By Rick Valachovic, DMD, MPH, Clinical Professor and Director of the NYU Dentistry Center for Oral Health Policy and Management
The talk of the dental community this winter is the long-awaited report, Oral Health in America: Advances and Challenges, released by the National Institute of Dental and Craniofacial Research in December 2021. Conceived as a follow up to the groundbreaking Oral Health in America: A Report of the Surgeon General released in 2000, the current report is more than twice as long and covers ground that was far less visible two decades ago: pain management, substance use disorders, team-based workforce models, and major advances in engineering and the biological sciences.
It’s encouraging to note that we have many more tools at our disposal today for combatting oral diseases:
- new technologies for imaging, manufacturing, and restoring lost or damaged teeth;
- a vaccine against the virus that causes most oral cancers;
- a more diverse dental workforce and greater knowledge of how to work effectively in teams; and
- a better understanding of genomics, the microbiome, and the social determinants of health and disease.
That said, the latest report contains sobering news as well. I was especially struck by how little the nation’s oral health has improved since the 2000 report alerted readers to the silent epidemic of oral disease in the United States. That report made abundantly clear that tooth decay and tooth loss were not natural consequences of aging but preventable diseases, and that their distribution throughout the population was anything but equitable. The 2021 report doubles down on those messages, but they no longer come as a shock.

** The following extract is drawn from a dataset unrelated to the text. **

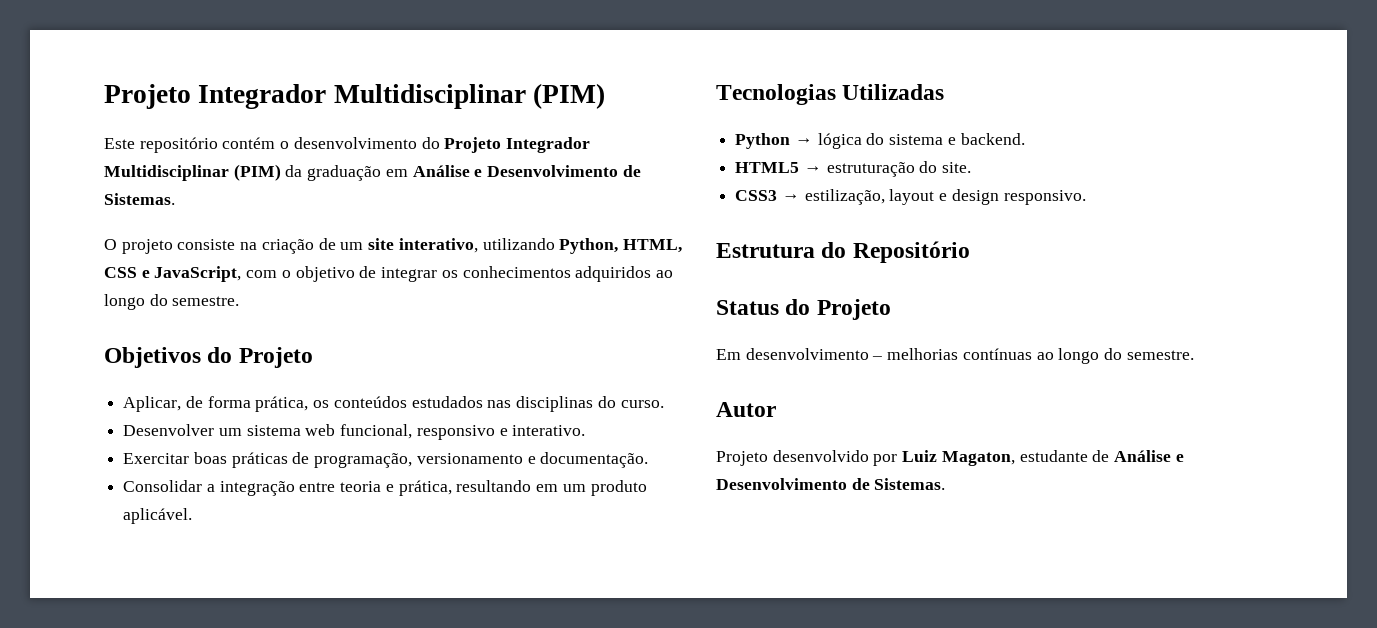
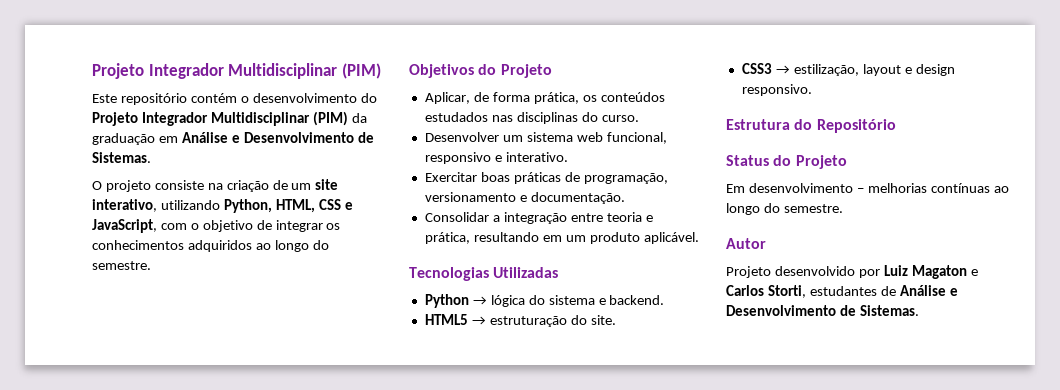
- Projeto desenvolvido por Luiz Magaton, estudante de Análise e Desenvolvimento de Sistemas.
+ Projeto desenvolvido por Luiz Magaton e Carlos Storti, estudantes de Análise e Desenvolvimento de Sistemas.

On a few fronts, there has been progress. Only 13% of older adults (those aged 65-74) lack any or all of their teeth today. That’s a radical improvement over the 1960s, when almost half of this population lived with tooth loss. And tremendous progress has been made in preventing and treating tooth decay in preschool children, thanks in large measure to policymakers’ success in creating and expanding federal insurance programs targeting this population. As a pediatric dentist, I was especially pleased with the report’s emphasis on adolescents as they age into adulthood. Establishing policies to improve their oral health will be the next step in paving the way for a healthier population moving forward.
The importance of policy change can’t be overstated, and the authors of the new report appreciate the centrality of policy in facilitating improvement in the nation’s oral health. This message resonates strongly here at the NYU Dentistry Center for Oral Health Policy and Management and across NYU Dentistry, where we are already engaged in many of the efforts called for in the report.

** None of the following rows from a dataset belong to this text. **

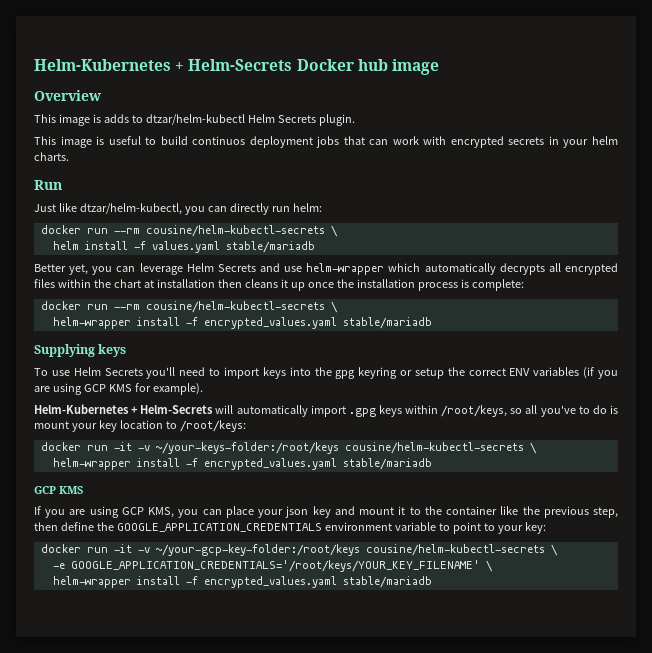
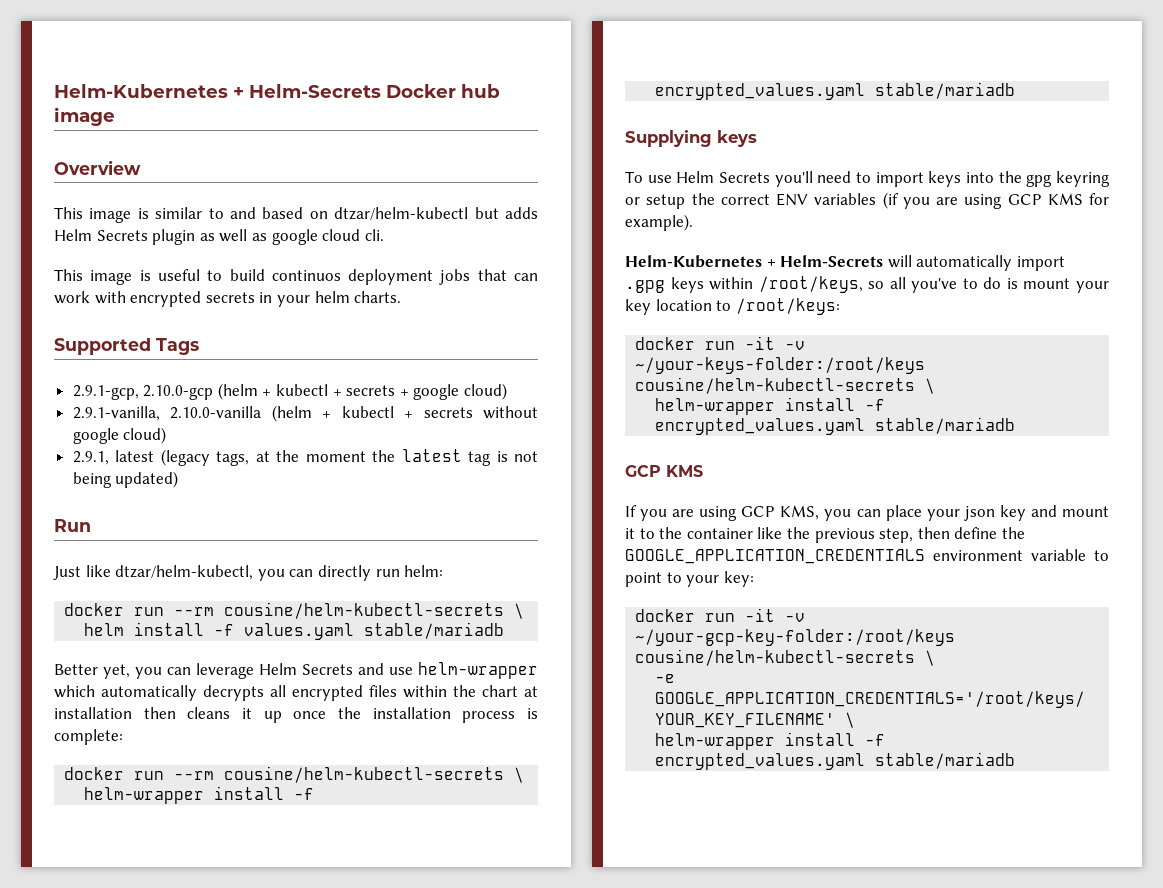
- This image is adds to dtzar/helm-kubectl Helm Secrets plugin.
+ This image is similar to and based on dtzar/helm-kubectl but adds Helm Secrets plugin as well as google cloud cli.
+ Supported Tags
+ 2.9.1-gcp, 2.10.0-gcp (helm + kubectl + secrets + google cloud)
+ 2.9.1-vanilla, 2.10.0-vanilla (helm + kubectl + secrets without google cloud)
+ 2.9.1, latest (legacy tags, at the moment the latest tag is not being updated)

- We’re expanding access to care for underserved populations through the Oral Health Center for People with Disabilities and VOCARE (Veterans Oral Care Access Resource), our partnership with the Department of Veterans Affairs (VA). We’re also contributing to addressing the national opioid crisis, called out in the report, through the new NYU Pain Research Center.
- The NYU Dentistry Department of Epidemiology & Health Promotion, the only U.S.-based World Health Organization designated Collaborating Center for Quality Improvement and Evidence-based Dentistry, is working globally to advance prevention of oral disease and integrate dentistry into primary care.
- And we’re preparing a new generation to lead these initiatives through the NYU Dentistry Student Leadership Institute.
My NYU colleagues and I were also involved in creating the report itself. Five of us served as contributing authors, as did four of our colleagues in the NYU medical and nursing schools, and three of us, including yours truly, served as scientific reviewers.
This is not to say that those of us in academic dentistry have it all figured out. I would have liked to see the report discuss dental education in greater detail. While we’ve made a lot of progress over the years, there’s much more to do. I am embarrassed when I think back to my own days as a young white dentist treating patients as a resident at Children’s Hospital in the largely Black community of Roxbury, Massachusetts. I treated some kids over and over again, and never fully appreciated how the lack of access to healthy foods in the neighborhood were contributing to the state of their teeth. Today’s dental students are informed about these challenges, but are we preparing them to meet their patients’ social and economic needs effectively or to advocate on their behalf? I’m not so sure.
The report does mention the high cost of dental education and the burden of student debt, but it does not offer any remedies to these problems. Preparing students for unsupervised practice in four short years at a price that would incentivize students from underserved communities to join the profession is a challenge that merits novel solutions.
Those disappointments aside, I applaud the report’s authors for issuing a clear and concise call to action, one that can fuel oral health advocacy in the years ahead. My hope is that it will galvanize our community’s commitment to advance oral health through policy and research, and rally others to join our efforts.
Why didn’t that happen two decades ago? The 2000 report did light a fire under oral health advocates, and it might have ignited the attention of policymakers, too, but the events of September 11, 2001, quickly absorbed their energies. Today, policymakers are also focused elsewhere — on the COVID-19 pandemic — and rightly so, but they must start to address a broader range of health priorities. As pandemic concerns recede to the background, let’s make sure the nation’s oral health gets the attention it deserves.